The expression on the worthy astronomer’s face as she uttered the word “nature” provoked Ulrich to ask her what she needed nature for.
Dr. Strastil was sincerely indignant. She could lie on the mountain meadow for three whole days without stirring—“just like a boulder!” she declared.
“That’s because you’re a scientist,” Ulrich pointed out. “A peasant would be bored.”
Dr. Strastil did not see it that way. She spoke of the thousands who sought nature every holiday, on foot, on wheels, or by boat.
Ulrich spoke of the peasants deserting the countryside in droves for the attractions of the city.
Fräulein Strastil doubted that he was feeling on a sufficiently elementary level.
Ulrich claimed that the only elementary level, besides eating and love, was to make oneself comfortable, not to seek out an alpine meadow. The natural feeling that was supposed to drive people to do such things was actually a modern Rousseauism, a complicated and sentimental attitude.
He was not at all pleased with the way he was expressing himself, but he did not care what he said, and merely kept on talking because he had not yet come to what he wanted to get out of his system. Fräulein Strastil gave him a mistrustful look. She could not make him out.
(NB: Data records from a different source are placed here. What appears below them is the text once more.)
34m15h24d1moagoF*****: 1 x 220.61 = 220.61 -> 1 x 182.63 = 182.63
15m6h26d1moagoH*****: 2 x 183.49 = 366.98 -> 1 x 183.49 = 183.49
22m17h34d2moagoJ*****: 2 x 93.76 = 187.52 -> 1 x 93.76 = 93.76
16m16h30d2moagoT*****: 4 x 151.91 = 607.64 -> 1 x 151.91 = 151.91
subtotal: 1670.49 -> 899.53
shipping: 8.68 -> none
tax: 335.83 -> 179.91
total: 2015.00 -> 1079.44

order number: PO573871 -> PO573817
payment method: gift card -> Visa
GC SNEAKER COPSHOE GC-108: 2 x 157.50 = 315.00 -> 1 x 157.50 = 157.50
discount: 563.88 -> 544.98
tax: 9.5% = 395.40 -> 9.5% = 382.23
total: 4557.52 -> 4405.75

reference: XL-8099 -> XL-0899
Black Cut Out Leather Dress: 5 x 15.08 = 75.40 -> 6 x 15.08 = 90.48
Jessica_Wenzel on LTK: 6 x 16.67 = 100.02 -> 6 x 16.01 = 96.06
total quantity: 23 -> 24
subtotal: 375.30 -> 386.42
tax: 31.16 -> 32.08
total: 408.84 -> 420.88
Here her considerable experience in abstract thinking was of no use to her; she could neither keep separate nor fit together the ideas he seemed merely to be juggling so nimbly; she guessed that he was talking without thinking. She took some comfort in listening to him with a rooster feather on her hat, and it reinforced her joy in the solitude she was heading for.
At this point Ulrich’s eye happened to light on the newspaper of the man opposite him, and he read the opening line of an advertisement, in heavy type: “Our time asks questions—Our time gives answers.” It could have been the announcement of a new arch support or of a forthcoming lecture—who could tell these days?—but his mind suddenly leapt onto the track he had been seeking.
His companion struggled to be objective. “I’m afraid,” she admitted with some hesitation, “that I don’t know much about literature; people like us never have time. Perhaps I don’t know the right things, either. But ——”—she mentioned a popular name—“means a great deal to me. A writer who can make us feel things so intensely is surely what we mean by a great writer!”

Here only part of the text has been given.